(Difference listings)

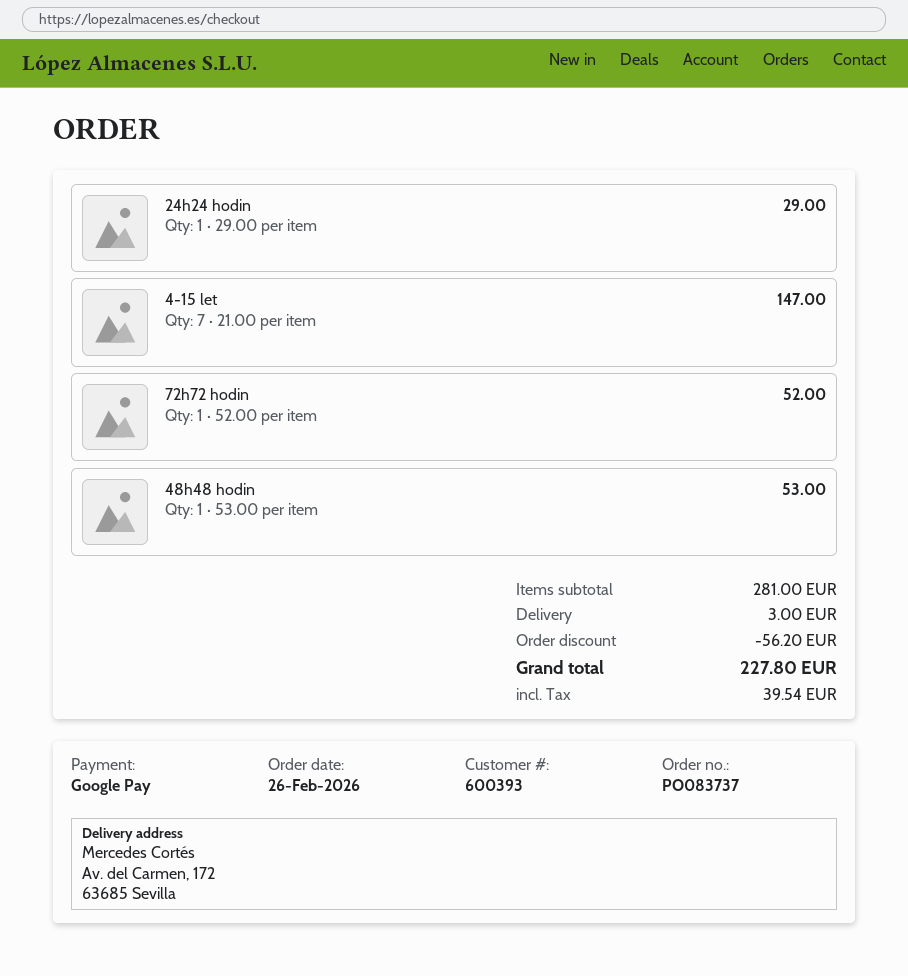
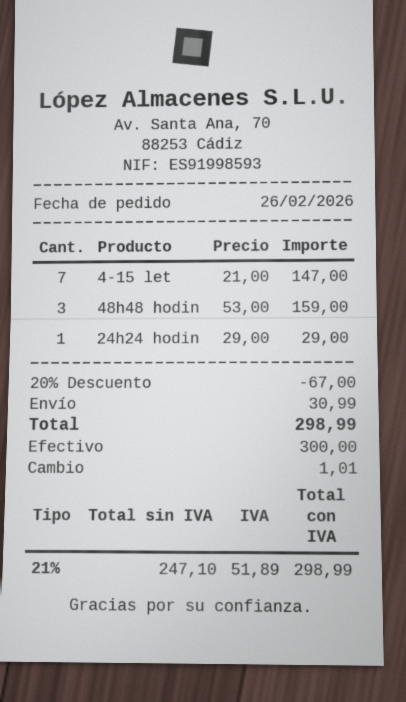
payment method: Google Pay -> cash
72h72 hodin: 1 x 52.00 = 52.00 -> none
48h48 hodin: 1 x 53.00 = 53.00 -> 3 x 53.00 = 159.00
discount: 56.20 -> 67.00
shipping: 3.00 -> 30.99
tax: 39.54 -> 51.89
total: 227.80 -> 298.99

_EXERCISE_: Bring together all lines of the entries above in which the string "hodin" occurs.

_SOLUTION TO THE EXERCISE_:
72h72 hodin: 1 x 52.00 = 52.00 -> none
48h48 hodin: 1 x 53.00 = 53.00 -> 3 x 53.00 = 159.00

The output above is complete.